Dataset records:
▽

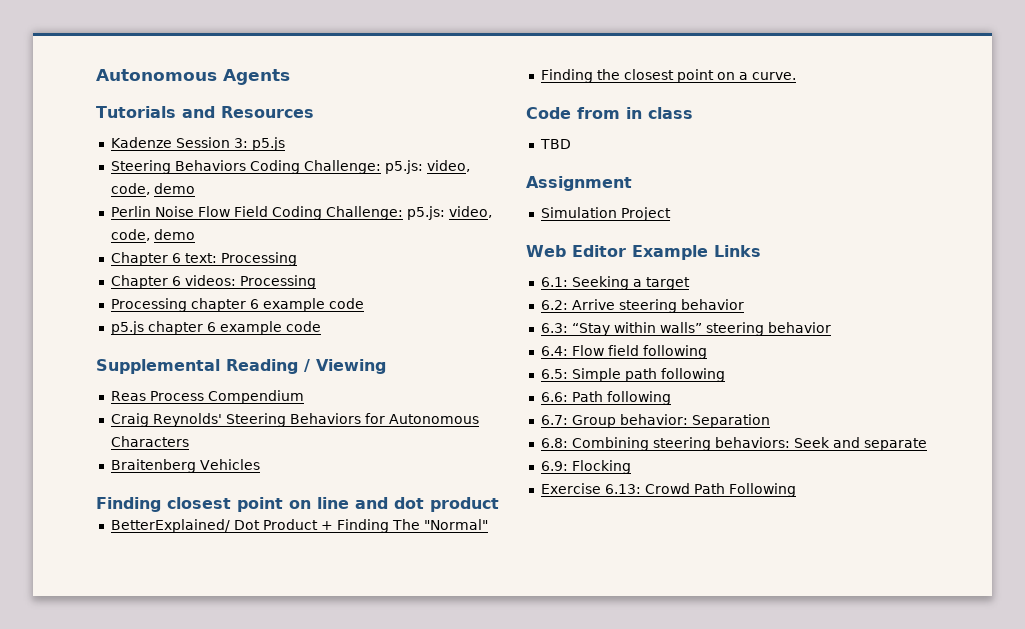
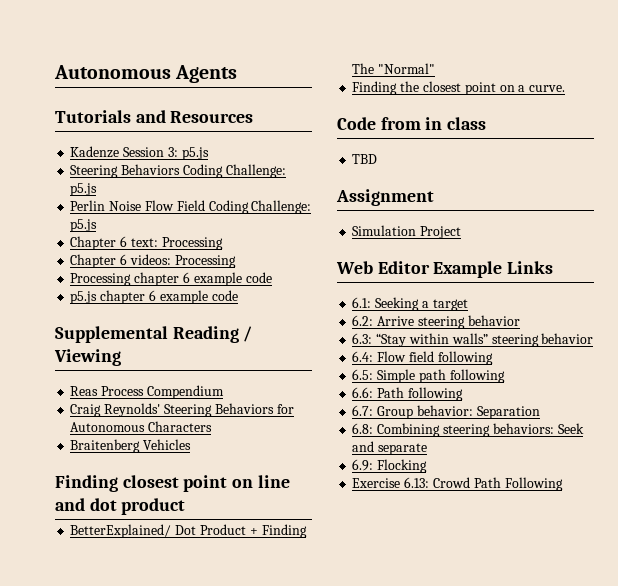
[384,160,470,174] [110,183,195,195] p5.js: video, code, demo -> [70,183,98,196] p5.js
[406,206,492,220] [110,229,195,241] p5.js: video, code, demo -> [70,219,98,232] p5.js

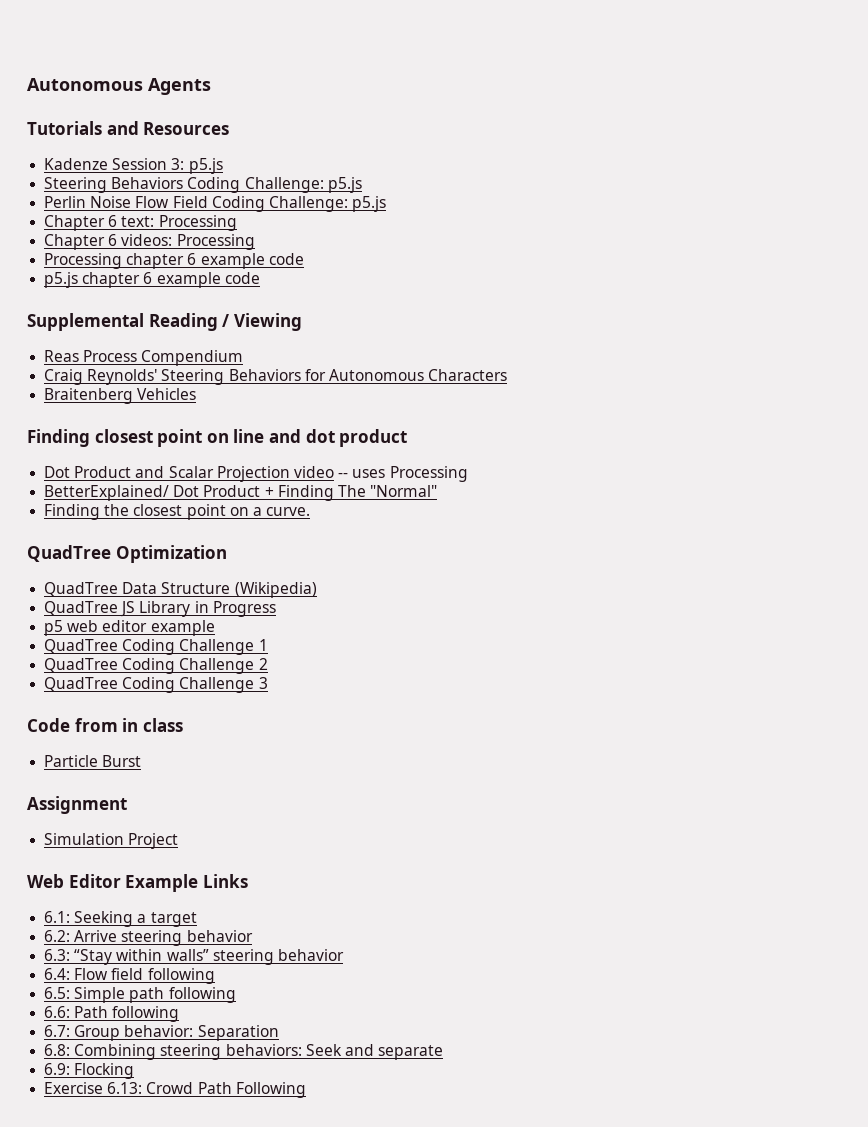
(186, 506) none -> [44,466,468,482] // Dot Product and Scalar Projection video -- uses Processing
(566, 88) none -> [27,545,227,563] [44,582,317,598] [44,601,276,617] [44,620,215,636] [44,639,268,655] [44,658,268,674] [44,677,268,693] // QuadTree Optimization // QuadTree Data Structure (Wikipedia) // QuadTree JS Library in Progress // p5 web editor example // QuadTree Coding Challenge 1 // QuadTree Coding Challenge 2 // QuadTree Coding Challenge 3
[352,154,378,164] TBD -> [44,755,142,767] Particle Burst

△

PROBLEM DETAILS:
Write out again the lines from the one with "[406,206,492,220] [110,229,195,241] p5.js: video, code, demo" through the end of the records exactly, without any of the pictures.

EXERCISE SOLUTION:
[406,206,492,220] [110,229,195,241] p5.js: video, code, demo -> [70,219,98,232] p5.js

(186, 506) none -> [44,466,468,482] // Dot Product and Scalar Projection video -- uses Processing
(566, 88) none -> [27,545,227,563] [44,582,317,598] [44,601,276,617] [44,620,215,636] [44,639,268,655] [44,658,268,674] [44,677,268,693] // QuadTree Optimization // QuadTree Data Structure (Wikipedia) // QuadTree JS Library in Progress // p5 web editor example // QuadTree Coding Challenge 1 // QuadTree Coding Challenge 2 // QuadTree Coding Challenge 3
[352,154,378,164] TBD -> [44,755,142,767] Particle Burst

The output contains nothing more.